Learning to Respond to Reddit Writing Prompts from Human Feedback

This is a project where I attempted to train transformer language models with reinforcement learning to respond to Reddit Writing Prompts and learn human preferences for better writing prompt responses.

High-level Overview of Reinforcement Learning from Human Feedback (RLHF)

The idea is to train a reward model to pick up on human preferences for completing a certain task (e.g. summarizing text, building a tower in minecraft, driving on an obstacle course). We do this by having humans pick which completions of a task they prefer (e.g. which summaries are best, which towers are best, which driving paths are best). We then subsequently train a policy model to optimize the reward outputted by that reward model. We can then use the outputs of the policy model to generate more data for human feedback to evaluate, and thus more data for our reward model to update on, and repeat the process as many times as we'd like.

Applying RLHF to Language Models

Fine-tuning a language model via RLHF consists of roughly three steps:

Rollout: The language model generates a response or continuation based on query which could be the start of a sentence.
Evaluation: The query and response are evaluated with a function, model, human feedback or some combination of them.
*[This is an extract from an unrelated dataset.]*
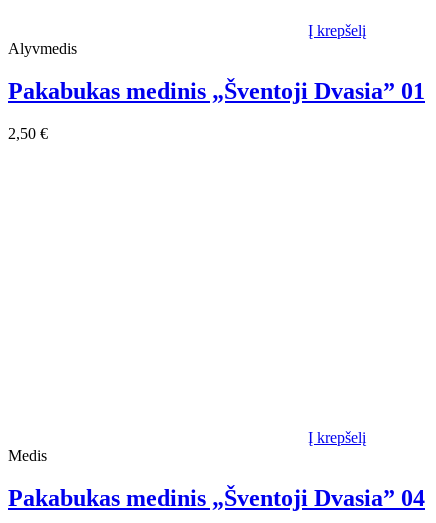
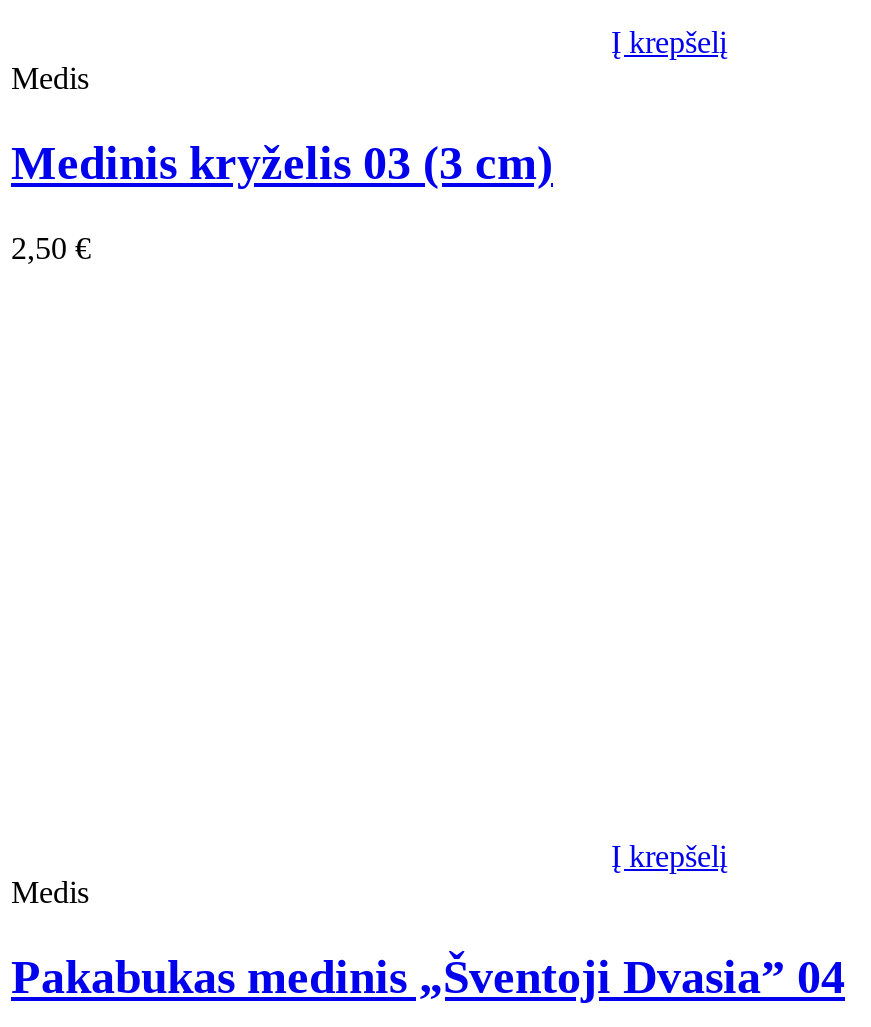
- Alyvmedis
+ Medis

- Pakabukas medinis „Šventoji Dvasia” 01
+ Medinis kryželis 03 (3 cm)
The important thing is that this process should yield a scalar value for each query/response pair.
Optimization: This is the most complex part. In the optimisation step the query/response pairs are used to calculate the log-probabilities of the tokens in the sequences. This is done with the model that is trained and and a reference model, which is usually the pre-trained model before fine-tuning. The KL-divergence between the two outputs is used as an additional reward signal to make sure the generated responses don't deviate to far from the reference language model. The active language model is then trained with PPO (Proximal-Policy Optimization).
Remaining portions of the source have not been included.